Government projects involve external benefits that private firms cannot capture so government is necessary to provide them.

  • Technology (from science and engineering to management and entrepreneurship)

Historically, growth has definitely not been a process of simple replication, adding rows of steel mills, or power plants next to each other. Rather, a never-ending stream of inventions and technological advances led to a vast improvement in the production possibilities of Europe, North America, and Japan. Technological change denotes changes in production processes or the introduction of new products or services.

Technological change is a continuous process of small and large improvements.

While the four supply factors of growth relate to the physical ability of the economy to expand, there are two other factors that are equally important:

  • First, there is the demand factor

To realize its growing production potential, a nation must fully employ its expanding supply of resources. This requires a growing level of aggregate demand.

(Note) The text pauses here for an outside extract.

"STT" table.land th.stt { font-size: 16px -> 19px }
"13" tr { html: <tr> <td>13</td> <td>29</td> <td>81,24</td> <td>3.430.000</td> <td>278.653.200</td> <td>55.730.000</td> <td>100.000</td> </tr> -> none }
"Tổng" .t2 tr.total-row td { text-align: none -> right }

  • Second, there is the efficiency factor

To reach its production potential, a nation must not only achieve full employment, but also two kinds of economic efficiency. Specifically, a country must achieve productive efficiency. That is, it must use its existing and new resources in the least costly way to produce what it does. And it must also achieve allocative efficiency, meaning that the specific mix of goods and services it produces must maximize society’s well-being.